Lines holding the word "workspaces" must be located in the listing below and copied.

**ENTRIES PROVIDED:**
--------------------------------------------------

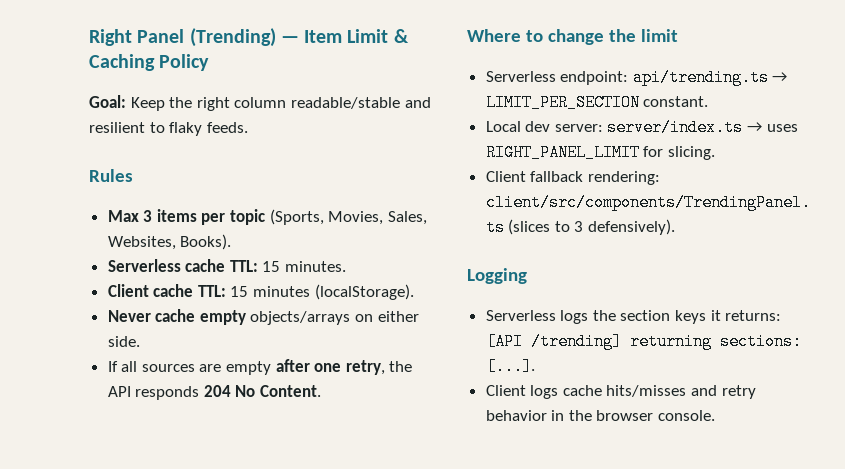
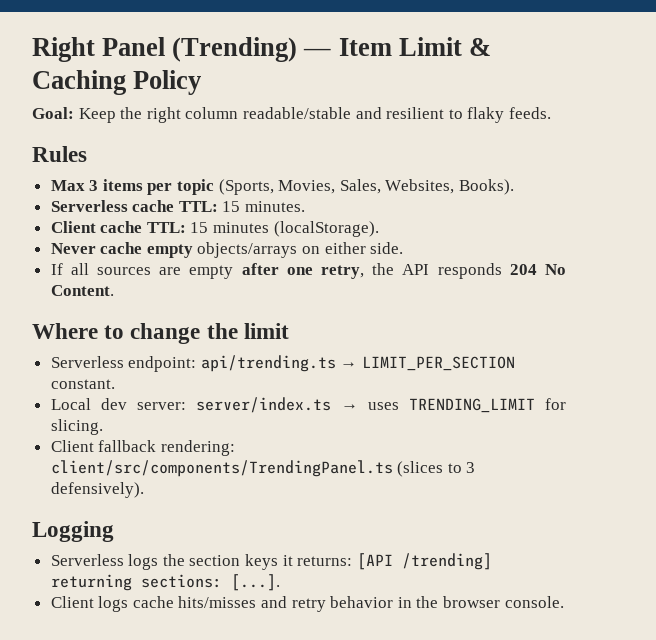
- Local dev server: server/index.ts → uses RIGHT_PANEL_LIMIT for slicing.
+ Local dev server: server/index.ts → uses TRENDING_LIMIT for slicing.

--------------------------------------------------

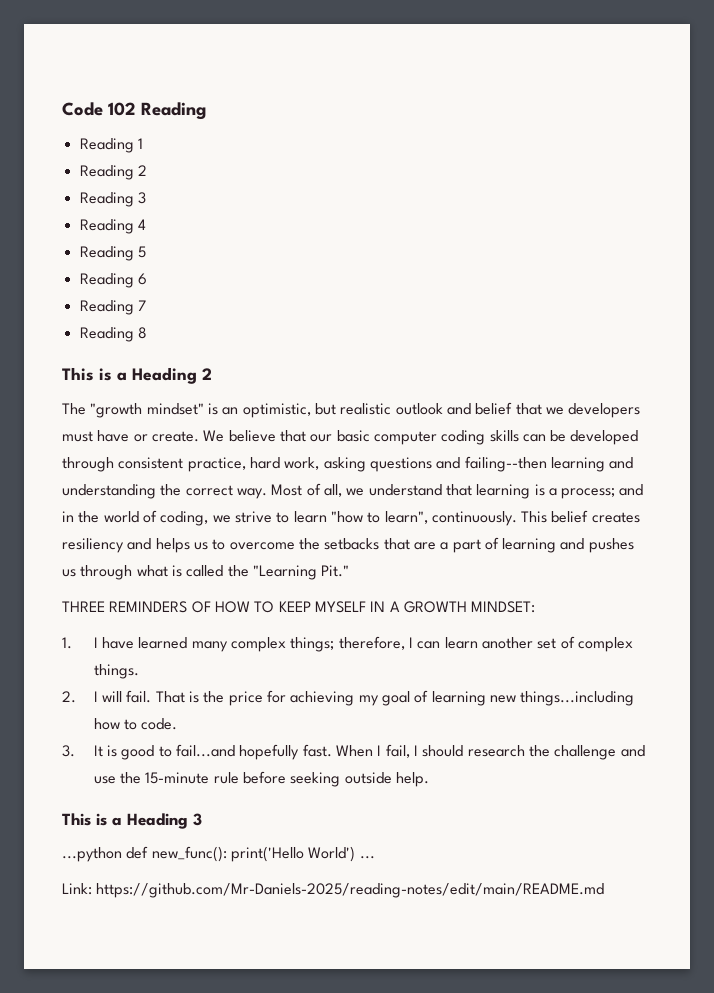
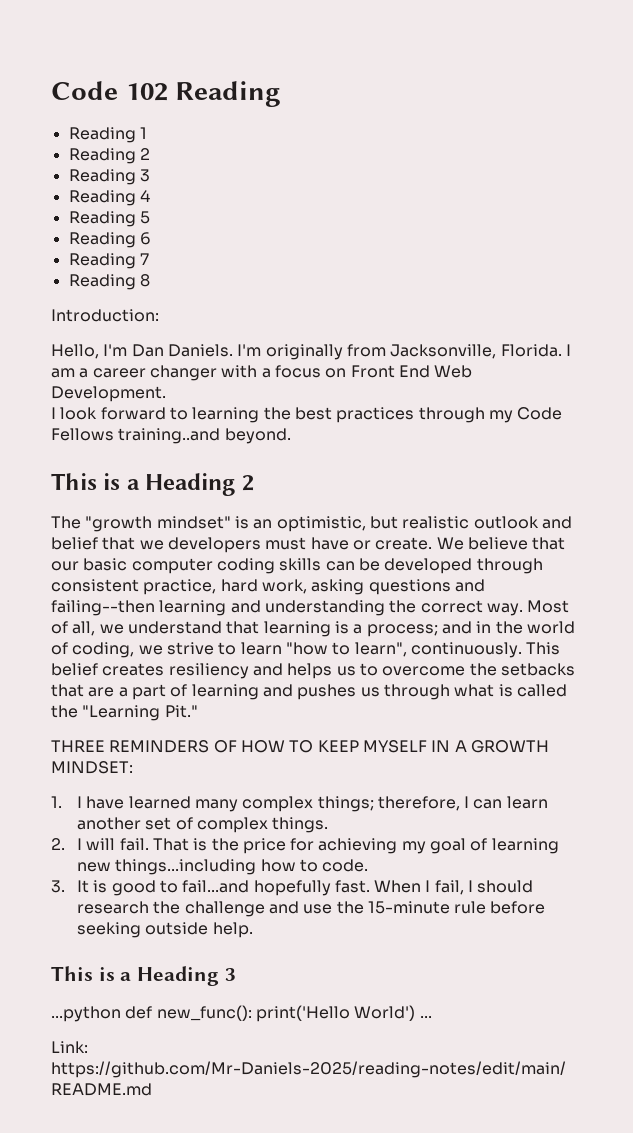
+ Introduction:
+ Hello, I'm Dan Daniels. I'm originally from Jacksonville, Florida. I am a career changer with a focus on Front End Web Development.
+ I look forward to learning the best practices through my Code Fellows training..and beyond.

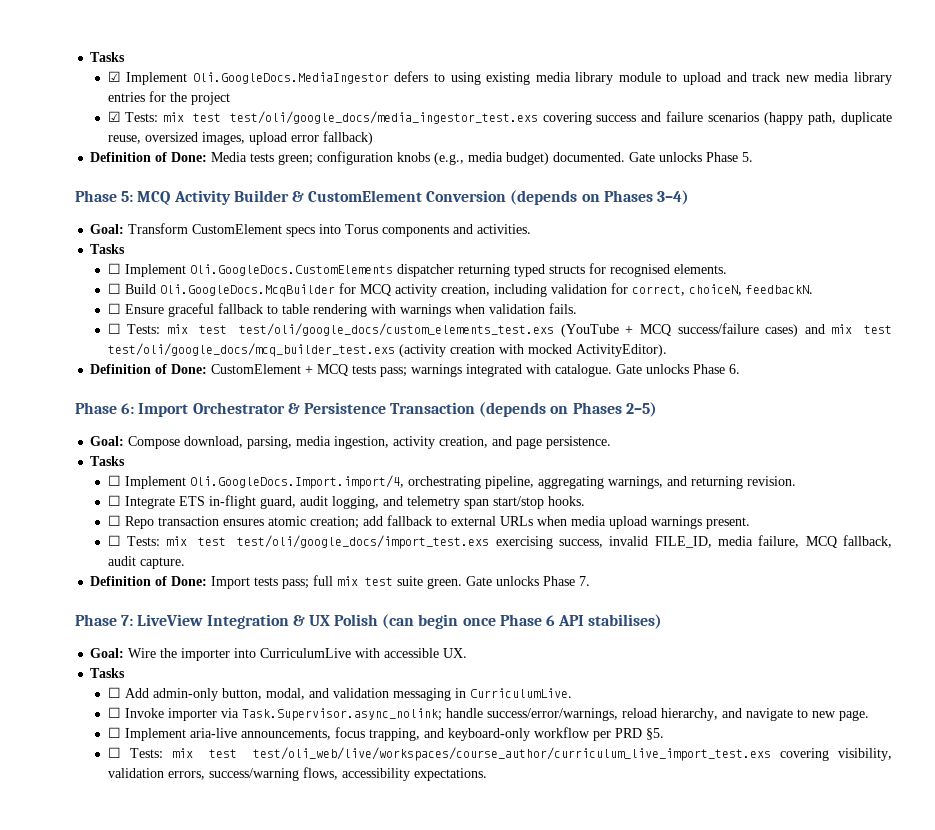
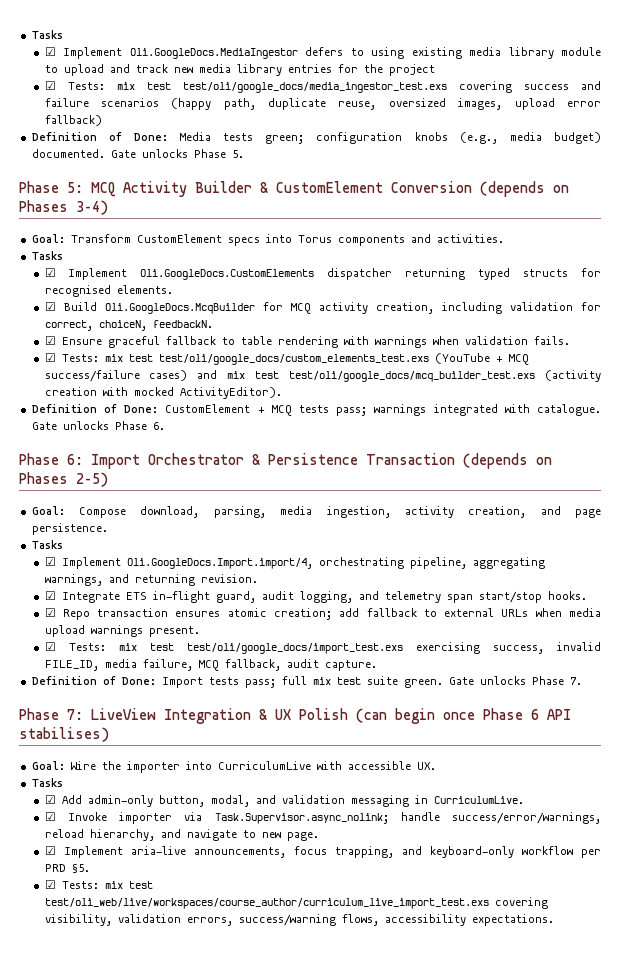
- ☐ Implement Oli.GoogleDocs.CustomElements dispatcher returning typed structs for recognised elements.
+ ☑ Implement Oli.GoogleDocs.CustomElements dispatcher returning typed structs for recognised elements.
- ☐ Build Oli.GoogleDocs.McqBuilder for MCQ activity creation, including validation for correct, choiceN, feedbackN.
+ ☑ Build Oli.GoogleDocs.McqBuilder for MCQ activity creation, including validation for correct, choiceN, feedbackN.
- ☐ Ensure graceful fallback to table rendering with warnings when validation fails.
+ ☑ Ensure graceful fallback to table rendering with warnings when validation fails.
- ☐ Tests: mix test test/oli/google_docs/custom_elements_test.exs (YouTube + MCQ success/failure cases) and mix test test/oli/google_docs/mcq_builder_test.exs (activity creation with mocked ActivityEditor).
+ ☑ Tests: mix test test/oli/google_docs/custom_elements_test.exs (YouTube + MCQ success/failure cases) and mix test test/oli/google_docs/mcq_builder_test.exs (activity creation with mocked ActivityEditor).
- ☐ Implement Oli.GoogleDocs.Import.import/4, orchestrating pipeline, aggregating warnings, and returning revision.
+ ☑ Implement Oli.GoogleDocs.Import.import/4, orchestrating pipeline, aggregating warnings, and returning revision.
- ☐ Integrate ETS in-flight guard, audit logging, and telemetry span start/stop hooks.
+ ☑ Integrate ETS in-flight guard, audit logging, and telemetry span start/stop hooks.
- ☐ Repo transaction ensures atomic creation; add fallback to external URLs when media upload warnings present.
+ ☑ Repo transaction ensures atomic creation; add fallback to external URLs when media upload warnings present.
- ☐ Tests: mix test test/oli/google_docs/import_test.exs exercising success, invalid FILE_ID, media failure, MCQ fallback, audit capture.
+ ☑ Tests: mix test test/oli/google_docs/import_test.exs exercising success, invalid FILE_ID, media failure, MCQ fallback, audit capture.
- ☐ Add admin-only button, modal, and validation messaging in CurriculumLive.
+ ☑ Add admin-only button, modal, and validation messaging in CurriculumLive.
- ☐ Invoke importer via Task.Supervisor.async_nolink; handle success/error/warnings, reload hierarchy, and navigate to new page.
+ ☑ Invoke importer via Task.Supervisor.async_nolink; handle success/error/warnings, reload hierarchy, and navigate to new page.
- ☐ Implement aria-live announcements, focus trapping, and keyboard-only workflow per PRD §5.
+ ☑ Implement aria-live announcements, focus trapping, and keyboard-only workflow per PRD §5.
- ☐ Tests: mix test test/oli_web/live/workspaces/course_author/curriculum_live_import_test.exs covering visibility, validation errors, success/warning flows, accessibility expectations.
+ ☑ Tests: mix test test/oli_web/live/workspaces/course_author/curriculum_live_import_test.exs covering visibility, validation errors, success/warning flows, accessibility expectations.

--------------------------------------------------

**RESULT FOR THIS TASK:**
- ☐ Tests: mix test test/oli_web/live/workspaces/course_author/curriculum_live_import_test.exs covering visibility, validation errors, success/warning flows, accessibility expectations.
+ ☑ Tests: mix test test/oli_web/live/workspaces/course_author/curriculum_live_import_test.exs covering visibility, validation errors, success/warning flows, accessibility expectations.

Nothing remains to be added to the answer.